Après un premier détour remarquable du coté du Bluray avec les films de Pete Walker, Artus Films enfonce définitivement le clou et rejoint les meilleurs éditeurs bisseux du marché en proposant son premier coffret Bluray / DVD / Livre d'une collection cauchemardesque dédiée à l'extraordinaire Lucio Fulci.

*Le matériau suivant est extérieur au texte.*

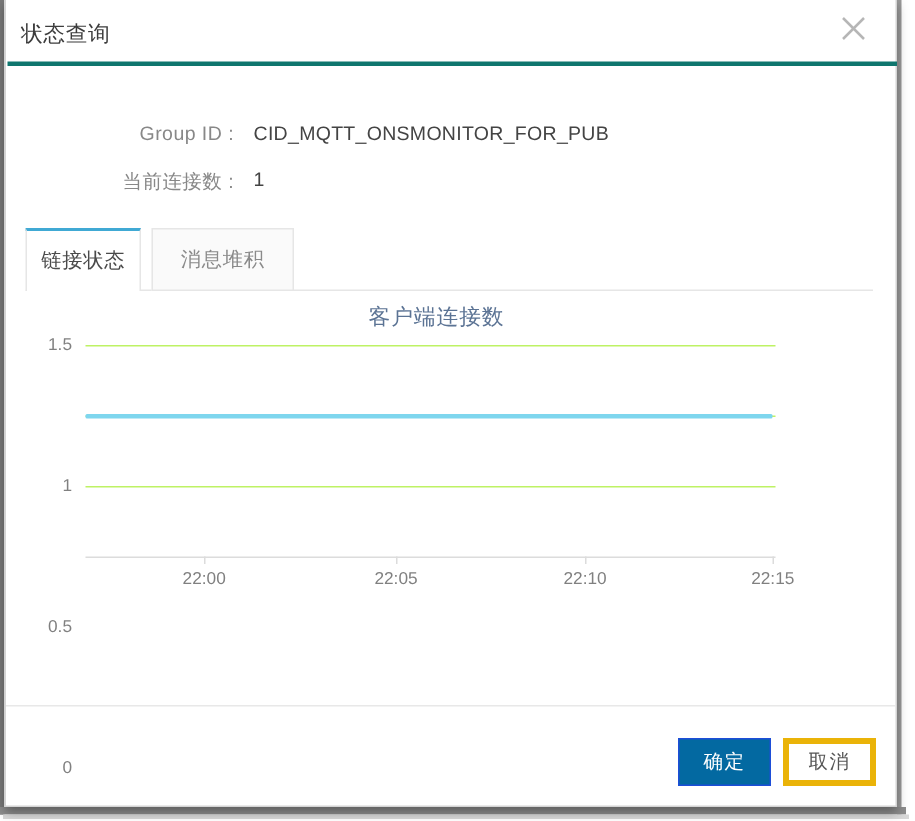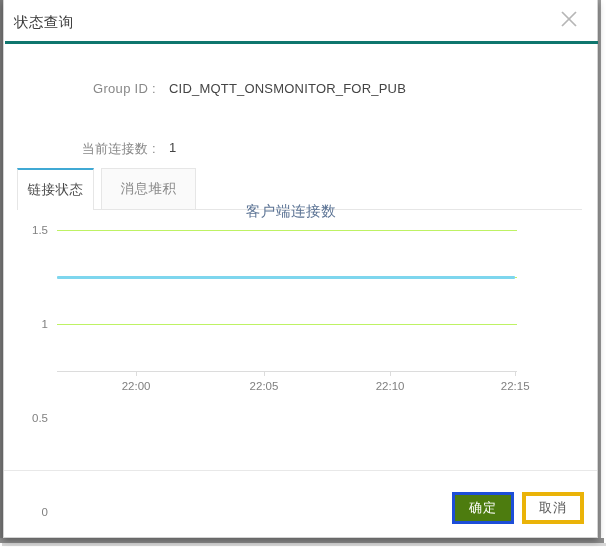"当前连接数 :" .info-row.r2 { margin-top: 28px -> none }
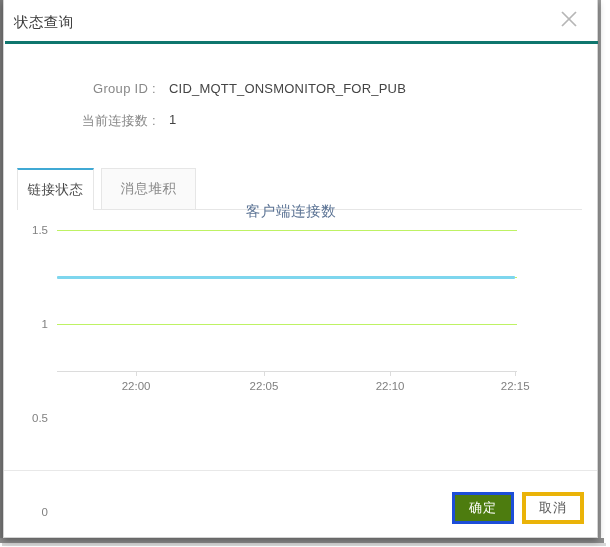"链接状态" .tabs { top: 168px -> 152px }
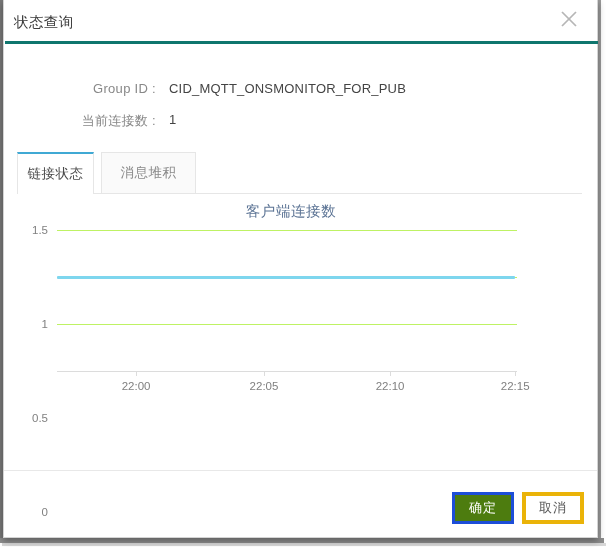"确定" .btn-primary { background: #4d7c0f -> #0369a1; border: 3px solid #1d4ed8 -> 1px solid #1d4ed8 }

Dire que Lucio Fulci a marqué à vie la quasi-intégralité des amateurs de gore via L'Enfer des Zombies est un doux euphémisme. Rien ne laissait pourtant espérer un tel résultat à l'époque. Vendu avant même la première ligne de scénario achevé, Zombi 2 (sans le «e», pour éviter les embêtements juridiques, «2» pour prétendre faire suite à Zombie) se tournera à l'italienne, sans le sou et dans une désorganisation assez phénoménale. Moins d'un mois séparera le dernier jour de prises de vue de la sortie européenne, à peine le temps nécessaire aujourd'hui pour mixer les doublages internationaux d'un blockbuster américain. Ca laisse rêveur.
Malmené dans sa vie personnelle, Fulci, jusqu'alors auteur gothique solide (cf. L'Emmurée vivante), déversera son mal-être et ses frustrations dans L'Enfer des Zombies (ou Zombie Flesh Eaters en Angleterre, faut suivre). Sanglant à n'en plus pouvoir, le film ne prétend pas jongler avec les thématiques politiques de son homologue américain. Fulci et son producteur Fabrizio de Angelis veulent un film d'horreur direct, au premier degré, un survival dont l'inspiration vaudou nourrira avant tout un cauchemar quasi-expérimental.
Quoiqu'il en soit, le pari sera tenu haut la main par l'équipe de Fulci. Si ses figures imposées affichent aujourd'hui un kitsch plus ou moins savoureux (les scènes de nu n'ont vraiment, mais alors vraiment rien à faire là), L'Enfer des Zombies reste un sommet d'impressionnisme macabre, de raffinement dans l'horrible. Desséchés, parcourus dans leurs chairs par des vers et autres bestioles peu recommandables, les morts-vivants errent désincarnés dans des rues de western filmées en Cinémascope, et dégageant une aura singulière, qui n'appelle jamais le rire. Dans ce no man's land exotique où viennent se perdre des occidentaux trop curieux, Fulci met en scène des morceaux de bravoure surréalistes, tellement graphiques et excentriques qu'ils dépassent d'emblée tout procès moral : une femme énuclée en gros plan par un revenant, un mort dévorant un requin vivant, une tête s'extirpant lentement d'une terre aride... Un spectacle ahurissant qui trouvera son apogée lors d'un gunfight western à la limite de l'abstraction, où lors de cette image finale emblématique, montrant les morts arpenter mécaniquement le pont de Brooklyn. Un plan de légende pour un film mémorable.